Pennsylvania Academy of the Fine Arts118-128 N Broad Street
Philadelphia, PA 19102
Design Achievement – The Pennsylvania Academy of the Fine Arts (PAFA) is an art school and museum comprising two historic buildings - the 1876 Landmark Building (designated a National Historic Landmark) and the adjacent 1920s-era Hamilton Building. The Landmark Building, designed by renowned Philadelphia architects Frank Furness and George Hewitt, is the first structure in the United States specifically designed for fine arts instruction and exhibition in a consolidated facility. One of the only remaining structures by Furness, the Landmark Building has been maintained and stabilized, but had not been altered from the original function or architectural condition. DLR Group|Westlake Reed Leskosky's master plan and subsequent renovation accommodates a growing program within a fixed site. To create efficiencies, the master plan includes consolidation of administrative staff, reassignment of existing interior spaces based on projected utilization, and relocation of critical program components to accommodate future development. The plan recommends space assignment in each building, relocation options for the permanent collections and archives, a preservation and modernization plan for the Landmark Building, and several land acquisition options related to student housing development and supplemental parking facilities. This design solution reinforces the image of the institution to the public, all while preserving PAFA's historic structures.
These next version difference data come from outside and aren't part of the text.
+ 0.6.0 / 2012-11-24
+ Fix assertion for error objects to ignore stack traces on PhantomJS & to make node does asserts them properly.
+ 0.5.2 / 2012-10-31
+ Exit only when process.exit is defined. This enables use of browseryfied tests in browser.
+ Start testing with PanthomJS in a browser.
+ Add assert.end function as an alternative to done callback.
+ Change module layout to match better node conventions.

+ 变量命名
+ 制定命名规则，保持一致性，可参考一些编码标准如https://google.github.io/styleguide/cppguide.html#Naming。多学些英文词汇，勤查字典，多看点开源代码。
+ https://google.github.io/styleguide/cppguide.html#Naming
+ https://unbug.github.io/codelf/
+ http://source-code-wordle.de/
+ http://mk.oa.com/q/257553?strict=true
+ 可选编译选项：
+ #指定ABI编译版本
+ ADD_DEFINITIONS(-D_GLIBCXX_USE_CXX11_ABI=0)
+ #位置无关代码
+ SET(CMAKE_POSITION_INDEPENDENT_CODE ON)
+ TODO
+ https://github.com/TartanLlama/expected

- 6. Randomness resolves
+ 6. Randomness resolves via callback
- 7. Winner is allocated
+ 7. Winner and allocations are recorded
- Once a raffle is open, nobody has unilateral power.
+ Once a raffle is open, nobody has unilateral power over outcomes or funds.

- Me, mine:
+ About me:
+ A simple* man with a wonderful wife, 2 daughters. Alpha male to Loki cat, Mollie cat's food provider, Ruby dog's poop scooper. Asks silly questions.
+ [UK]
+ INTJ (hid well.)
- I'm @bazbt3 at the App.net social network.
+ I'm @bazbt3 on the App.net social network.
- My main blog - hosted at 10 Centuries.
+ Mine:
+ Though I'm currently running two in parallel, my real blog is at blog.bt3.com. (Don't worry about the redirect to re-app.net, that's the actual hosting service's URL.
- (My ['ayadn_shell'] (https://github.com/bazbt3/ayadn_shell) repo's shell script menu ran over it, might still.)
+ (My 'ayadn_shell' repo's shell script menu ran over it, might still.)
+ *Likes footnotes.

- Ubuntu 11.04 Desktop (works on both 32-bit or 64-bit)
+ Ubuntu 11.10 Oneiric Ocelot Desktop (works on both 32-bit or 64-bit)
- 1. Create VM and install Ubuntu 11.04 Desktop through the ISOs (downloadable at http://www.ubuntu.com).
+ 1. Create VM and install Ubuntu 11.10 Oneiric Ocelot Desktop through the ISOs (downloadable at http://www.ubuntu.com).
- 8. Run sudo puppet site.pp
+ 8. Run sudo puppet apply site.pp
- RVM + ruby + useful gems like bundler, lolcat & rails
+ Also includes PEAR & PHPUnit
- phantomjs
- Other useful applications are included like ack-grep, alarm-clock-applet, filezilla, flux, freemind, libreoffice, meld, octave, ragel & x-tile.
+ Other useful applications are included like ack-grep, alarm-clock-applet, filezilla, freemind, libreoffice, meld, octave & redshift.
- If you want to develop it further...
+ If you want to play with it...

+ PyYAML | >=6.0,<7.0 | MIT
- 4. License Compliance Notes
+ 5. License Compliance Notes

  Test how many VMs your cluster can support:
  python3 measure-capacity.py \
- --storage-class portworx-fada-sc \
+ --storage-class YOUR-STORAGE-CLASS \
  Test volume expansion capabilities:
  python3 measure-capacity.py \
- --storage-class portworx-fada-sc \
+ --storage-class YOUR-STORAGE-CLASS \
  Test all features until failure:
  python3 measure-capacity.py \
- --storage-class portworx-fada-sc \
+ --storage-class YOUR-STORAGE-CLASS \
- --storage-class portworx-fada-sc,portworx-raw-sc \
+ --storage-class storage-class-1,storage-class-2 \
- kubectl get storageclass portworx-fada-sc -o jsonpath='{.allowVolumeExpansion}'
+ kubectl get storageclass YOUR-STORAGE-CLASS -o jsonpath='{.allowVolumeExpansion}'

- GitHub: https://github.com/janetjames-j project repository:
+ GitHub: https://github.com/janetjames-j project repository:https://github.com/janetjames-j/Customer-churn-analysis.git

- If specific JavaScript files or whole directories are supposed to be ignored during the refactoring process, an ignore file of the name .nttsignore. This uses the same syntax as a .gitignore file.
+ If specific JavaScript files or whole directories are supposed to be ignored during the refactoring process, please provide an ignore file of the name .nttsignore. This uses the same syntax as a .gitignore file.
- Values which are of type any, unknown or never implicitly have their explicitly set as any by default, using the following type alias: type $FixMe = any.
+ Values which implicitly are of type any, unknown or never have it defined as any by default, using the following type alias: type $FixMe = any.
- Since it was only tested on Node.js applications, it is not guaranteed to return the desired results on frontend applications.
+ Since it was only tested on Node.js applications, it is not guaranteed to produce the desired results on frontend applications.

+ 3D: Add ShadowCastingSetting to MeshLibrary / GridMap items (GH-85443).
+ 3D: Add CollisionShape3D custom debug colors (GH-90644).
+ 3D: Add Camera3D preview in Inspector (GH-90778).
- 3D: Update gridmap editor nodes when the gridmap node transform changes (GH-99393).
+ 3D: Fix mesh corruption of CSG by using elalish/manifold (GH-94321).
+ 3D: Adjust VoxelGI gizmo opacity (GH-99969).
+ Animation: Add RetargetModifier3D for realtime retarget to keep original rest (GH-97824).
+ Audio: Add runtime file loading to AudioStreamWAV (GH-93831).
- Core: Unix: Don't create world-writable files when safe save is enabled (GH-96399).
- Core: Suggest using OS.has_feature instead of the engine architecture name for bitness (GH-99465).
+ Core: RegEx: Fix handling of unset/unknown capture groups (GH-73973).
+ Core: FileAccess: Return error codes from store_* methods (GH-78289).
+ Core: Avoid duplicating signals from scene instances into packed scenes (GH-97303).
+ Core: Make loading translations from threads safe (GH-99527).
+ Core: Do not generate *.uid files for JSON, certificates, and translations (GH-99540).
Scope Summary – This comprehensive master plan assessed existing conditions of campus buildings and provided a comprehensive plan spanning several decades. Project implementation involved sequential construction phases to ensure continuous operation. Phase 1 included several interior renovation projects that created new spaces and features in the 280,000 SF Hamilton Building: a 250-seat auditorium, a Center for the Study of the American Artist, state-of-the-art Works on Paper Conservation Lab and archives, staff areas, exhibition spaces, a café, and exterior street-level glazing and interior studio spaces. Phase 2 encompassed full renovation of the 85,000 SF Landmark Building, including improvements to interior spaces, interior finish conservation, removal of non-historic interior construction, life safety and ADA compliance improvements, and renovation of infrastructure systems. DLR Group|Westlake Reed Leskosky provided master planning, architecture, engineering, interior design, historic preservation, audiovisual, information transport, and lighting design services.